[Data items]
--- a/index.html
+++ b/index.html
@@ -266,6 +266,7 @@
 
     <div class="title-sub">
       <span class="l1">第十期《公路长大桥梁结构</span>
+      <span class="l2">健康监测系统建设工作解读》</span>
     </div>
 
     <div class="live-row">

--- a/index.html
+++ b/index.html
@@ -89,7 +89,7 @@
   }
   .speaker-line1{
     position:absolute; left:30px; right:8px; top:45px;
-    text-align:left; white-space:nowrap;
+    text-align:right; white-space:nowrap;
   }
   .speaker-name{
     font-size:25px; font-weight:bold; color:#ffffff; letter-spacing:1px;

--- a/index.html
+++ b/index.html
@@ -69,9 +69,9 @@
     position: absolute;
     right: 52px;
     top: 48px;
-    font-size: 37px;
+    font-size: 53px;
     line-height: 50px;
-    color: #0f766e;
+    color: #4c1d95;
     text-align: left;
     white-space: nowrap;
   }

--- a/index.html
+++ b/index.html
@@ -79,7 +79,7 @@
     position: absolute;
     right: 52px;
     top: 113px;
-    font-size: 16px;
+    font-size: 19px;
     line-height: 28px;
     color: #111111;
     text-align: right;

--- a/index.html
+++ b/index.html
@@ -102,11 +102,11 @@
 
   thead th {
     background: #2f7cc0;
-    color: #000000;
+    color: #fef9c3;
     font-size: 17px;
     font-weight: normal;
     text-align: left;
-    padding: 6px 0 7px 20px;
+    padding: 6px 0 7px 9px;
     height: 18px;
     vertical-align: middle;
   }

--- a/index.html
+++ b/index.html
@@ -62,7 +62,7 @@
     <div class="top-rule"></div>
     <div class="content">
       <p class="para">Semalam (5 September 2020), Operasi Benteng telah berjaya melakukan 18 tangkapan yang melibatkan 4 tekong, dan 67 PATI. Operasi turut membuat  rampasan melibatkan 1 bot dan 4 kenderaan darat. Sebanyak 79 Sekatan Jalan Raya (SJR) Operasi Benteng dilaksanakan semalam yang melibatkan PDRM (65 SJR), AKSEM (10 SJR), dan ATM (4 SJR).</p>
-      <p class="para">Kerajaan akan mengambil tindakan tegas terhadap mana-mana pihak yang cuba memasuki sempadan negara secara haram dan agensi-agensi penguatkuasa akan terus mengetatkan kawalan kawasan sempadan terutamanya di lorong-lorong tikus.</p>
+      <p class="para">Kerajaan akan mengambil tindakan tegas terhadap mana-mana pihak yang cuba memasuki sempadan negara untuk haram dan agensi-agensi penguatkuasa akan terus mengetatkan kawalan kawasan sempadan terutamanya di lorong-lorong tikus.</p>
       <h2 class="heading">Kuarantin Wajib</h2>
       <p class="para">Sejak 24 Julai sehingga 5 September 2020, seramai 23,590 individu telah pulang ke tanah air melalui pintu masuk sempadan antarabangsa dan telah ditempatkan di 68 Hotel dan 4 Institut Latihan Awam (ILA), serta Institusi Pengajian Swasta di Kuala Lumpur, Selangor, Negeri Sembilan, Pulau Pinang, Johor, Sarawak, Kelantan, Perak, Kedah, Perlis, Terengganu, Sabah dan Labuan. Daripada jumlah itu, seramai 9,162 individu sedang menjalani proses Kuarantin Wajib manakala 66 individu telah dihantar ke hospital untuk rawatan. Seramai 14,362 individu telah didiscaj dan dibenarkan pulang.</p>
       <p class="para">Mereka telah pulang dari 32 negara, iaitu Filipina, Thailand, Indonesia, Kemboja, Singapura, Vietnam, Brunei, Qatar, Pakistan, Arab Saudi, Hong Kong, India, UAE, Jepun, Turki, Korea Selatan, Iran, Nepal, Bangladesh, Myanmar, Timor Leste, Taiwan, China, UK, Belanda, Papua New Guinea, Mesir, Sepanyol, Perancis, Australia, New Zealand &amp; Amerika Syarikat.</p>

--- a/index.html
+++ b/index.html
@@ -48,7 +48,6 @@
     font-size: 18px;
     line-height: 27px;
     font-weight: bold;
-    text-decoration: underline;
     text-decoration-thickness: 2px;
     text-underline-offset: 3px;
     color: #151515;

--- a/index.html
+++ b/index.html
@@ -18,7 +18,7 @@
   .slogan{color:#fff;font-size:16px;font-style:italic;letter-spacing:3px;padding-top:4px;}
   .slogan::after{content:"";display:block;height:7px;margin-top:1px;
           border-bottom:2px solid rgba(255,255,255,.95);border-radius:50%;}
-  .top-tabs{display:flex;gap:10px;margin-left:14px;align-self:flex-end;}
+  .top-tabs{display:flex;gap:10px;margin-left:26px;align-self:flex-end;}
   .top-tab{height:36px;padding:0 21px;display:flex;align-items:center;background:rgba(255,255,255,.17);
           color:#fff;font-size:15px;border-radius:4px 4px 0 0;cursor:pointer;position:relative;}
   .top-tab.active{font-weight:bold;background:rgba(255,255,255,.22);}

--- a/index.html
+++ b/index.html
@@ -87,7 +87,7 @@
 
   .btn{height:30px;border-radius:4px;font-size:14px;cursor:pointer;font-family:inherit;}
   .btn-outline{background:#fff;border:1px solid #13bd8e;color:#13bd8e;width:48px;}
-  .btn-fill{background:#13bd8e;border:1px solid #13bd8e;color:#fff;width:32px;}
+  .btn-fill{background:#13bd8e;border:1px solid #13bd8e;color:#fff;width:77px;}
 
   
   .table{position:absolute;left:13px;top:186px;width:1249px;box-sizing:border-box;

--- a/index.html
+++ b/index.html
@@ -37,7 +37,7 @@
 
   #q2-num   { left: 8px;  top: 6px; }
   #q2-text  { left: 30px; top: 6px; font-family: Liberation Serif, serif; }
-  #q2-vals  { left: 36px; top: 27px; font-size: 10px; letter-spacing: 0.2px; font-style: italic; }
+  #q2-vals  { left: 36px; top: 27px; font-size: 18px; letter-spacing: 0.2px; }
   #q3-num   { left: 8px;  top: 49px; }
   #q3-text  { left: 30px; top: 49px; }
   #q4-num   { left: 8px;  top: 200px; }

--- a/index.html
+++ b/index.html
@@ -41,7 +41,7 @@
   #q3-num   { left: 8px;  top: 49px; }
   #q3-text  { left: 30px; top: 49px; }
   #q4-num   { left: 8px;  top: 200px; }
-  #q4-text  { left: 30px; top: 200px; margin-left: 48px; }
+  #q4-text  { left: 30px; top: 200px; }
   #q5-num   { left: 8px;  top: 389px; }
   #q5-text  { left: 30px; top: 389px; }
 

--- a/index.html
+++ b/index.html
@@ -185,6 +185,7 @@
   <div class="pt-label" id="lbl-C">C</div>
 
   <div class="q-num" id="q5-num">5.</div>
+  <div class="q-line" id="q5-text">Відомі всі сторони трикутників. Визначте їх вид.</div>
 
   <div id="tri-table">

Task directions:
Could you output every record above exactly as written?

Written response:
--- a/index.html
+++ b/index.html
@@ -266,6 +266,7 @@
 
     <div class="title-sub">
       <span class="l1">第十期《公路长大桥梁结构</span>
+      <span class="l2">健康监测系统建设工作解读》</span>
     </div>
 
     <div class="live-row">

--- a/index.html
+++ b/index.html
@@ -89,7 +89,7 @@
   }
   .speaker-line1{
     position:absolute; left:30px; right:8px; top:45px;
-    text-align:left; white-space:nowrap;
+    text-align:right; white-space:nowrap;
   }
   .speaker-name{
     font-size:25px; font-weight:bold; color:#ffffff; letter-spacing:1px;

--- a/index.html
+++ b/index.html
@@ -69,9 +69,9 @@
     position: absolute;
     right: 52px;
     top: 48px;
-    font-size: 37px;
+    font-size: 53px;
     line-height: 50px;
-    color: #0f766e;
+    color: #4c1d95;
     text-align: left;
     white-space: nowrap;
   }

--- a/index.html
+++ b/index.html
@@ -79,7 +79,7 @@
     position: absolute;
     right: 52px;
     top: 113px;
-    font-size: 16px;
+    font-size: 19px;
     line-height: 28px;
     color: #111111;
     text-align: right;

--- a/index.html
+++ b/index.html
@@ -102,11 +102,11 @@
 
   thead th {
     background: #2f7cc0;
-    color: #000000;
+    color: #fef9c3;
     font-size: 17px;
     font-weight: normal;
     text-align: left;
-    padding: 6px 0 7px 20px;
+    padding: 6px 0 7px 9px;
     height: 18px;
     vertical-align: middle;
   }

--- a/index.html
+++ b/index.html
@@ -62,7 +62,7 @@
     <div class="top-rule"></div>
     <div class="content">
       <p class="para">Semalam (5 September 2020), Operasi Benteng telah berjaya melakukan 18 tangkapan yang melibatkan 4 tekong, dan 67 PATI. Operasi turut membuat  rampasan melibatkan 1 bot dan 4 kenderaan darat. Sebanyak 79 Sekatan Jalan Raya (SJR) Operasi Benteng dilaksanakan semalam yang melibatkan PDRM (65 SJR), AKSEM (10 SJR), dan ATM (4 SJR).</p>
-      <p class="para">Kerajaan akan mengambil tindakan tegas terhadap mana-mana pihak yang cuba memasuki sempadan negara secara haram dan agensi-agensi penguatkuasa akan terus mengetatkan kawalan kawasan sempadan terutamanya di lorong-lorong tikus.</p>
+      <p class="para">Kerajaan akan mengambil tindakan tegas terhadap mana-mana pihak yang cuba memasuki sempadan negara untuk haram dan agensi-agensi penguatkuasa akan terus mengetatkan kawalan kawasan sempadan terutamanya di lorong-lorong tikus.</p>
       <h2 class="heading">Kuarantin Wajib</h2>
       <p class="para">Sejak 24 Julai sehingga 5 September 2020, seramai 23,590 individu telah pulang ke tanah air melalui pintu masuk sempadan antarabangsa dan telah ditempatkan di 68 Hotel dan 4 Institut Latihan Awam (ILA), serta Institusi Pengajian Swasta di Kuala Lumpur, Selangor, Negeri Sembilan, Pulau Pinang, Johor, Sarawak, Kelantan, Perak, Kedah, Perlis, Terengganu, Sabah dan Labuan. Daripada jumlah itu, seramai 9,162 individu sedang menjalani proses Kuarantin Wajib manakala 66 individu telah dihantar ke hospital untuk rawatan. Seramai 14,362 individu telah didiscaj dan dibenarkan pulang.</p>
       <p class="para">Mereka telah pulang dari 32 negara, iaitu Filipina, Thailand, Indonesia, Kemboja, Singapura, Vietnam, Brunei, Qatar, Pakistan, Arab Saudi, Hong Kong, India, UAE, Jepun, Turki, Korea Selatan, Iran, Nepal, Bangladesh, Myanmar, Timor Leste, Taiwan, China, UK, Belanda, Papua New Guinea, Mesir, Sepanyol, Perancis, Australia, New Zealand &amp; Amerika Syarikat.</p>

--- a/index.html
+++ b/index.html
@@ -48,7 +48,6 @@
     font-size: 18px;
     line-height: 27px;
     font-weight: bold;
-    text-decoration: underline;
     text-decoration-thickness: 2px;
     text-underline-offset: 3px;
     color: #151515;

--- a/index.html
+++ b/index.html
@@ -18,7 +18,7 @@
   .slogan{color:#fff;font-size:16px;font-style:italic;letter-spacing:3px;padding-top:4px;}
   .slogan::after{content:"";display:block;height:7px;margin-top:1px;
           border-bottom:2px solid rgba(255,255,255,.95);border-radius:50%;}
-  .top-tabs{display:flex;gap:10px;margin-left:14px;align-self:flex-end;}
+  .top-tabs{display:flex;gap:10px;margin-left:26px;align-self:flex-end;}
   .top-tab{height:36px;padding:0 21px;display:flex;align-items:center;background:rgba(255,255,255,.17);
           color:#fff;font-size:15px;border-radius:4px 4px 0 0;cursor:pointer;position:relative;}
   .top-tab.active{font-weight:bold;background:rgba(255,255,255,.22);}

--- a/index.html
+++ b/index.html
@@ -87,7 +87,7 @@
 
   .btn{height:30px;border-radius:4px;font-size:14px;cursor:pointer;font-family:inherit;}
   .btn-outline{background:#fff;border:1px solid #13bd8e;color:#13bd8e;width:48px;}
-  .btn-fill{background:#13bd8e;border:1px solid #13bd8e;color:#fff;width:32px;}
+  .btn-fill{background:#13bd8e;border:1px solid #13bd8e;color:#fff;width:77px;}
 
   
   .table{position:absolute;left:13px;top:186px;width:1249px;box-sizing:border-box;

--- a/index.html
+++ b/index.html
@@ -37,7 +37,7 @@
 
   #q2-num   { left: 8px;  top: 6px; }
   #q2-text  { left: 30px; top: 6px; font-family: Liberation Serif, serif; }
-  #q2-vals  { left: 36px; top: 27px; font-size: 10px; letter-spacing: 0.2px; font-style: italic; }
+  #q2-vals  { left: 36px; top: 27px; font-size: 18px; letter-spacing: 0.2px; }
   #q3-num   { left: 8px;  top: 49px; }
   #q3-text  { left: 30px; top: 49px; }
   #q4-num   { left: 8px;  top: 200px; }

--- a/index.html
+++ b/index.html
@@ -41,7 +41,7 @@
   #q3-num   { left: 8px;  top: 49px; }
   #q3-text  { left: 30px; top: 49px; }
   #q4-num   { left: 8px;  top: 200px; }
-  #q4-text  { left: 30px; top: 200px; margin-left: 48px; }
+  #q4-text  { left: 30px; top: 200px; }
   #q5-num   { left: 8px;  top: 389px; }
   #q5-text  { left: 30px; top: 389px; }
 

--- a/index.html
+++ b/index.html
@@ -185,6 +185,7 @@
   <div class="pt-label" id="lbl-C">C</div>
 
   <div class="q-num" id="q5-num">5.</div>
+  <div class="q-line" id="q5-text">Відомі всі сторони трикутників. Визначте їх вид.</div>
 
   <div id="tri-table">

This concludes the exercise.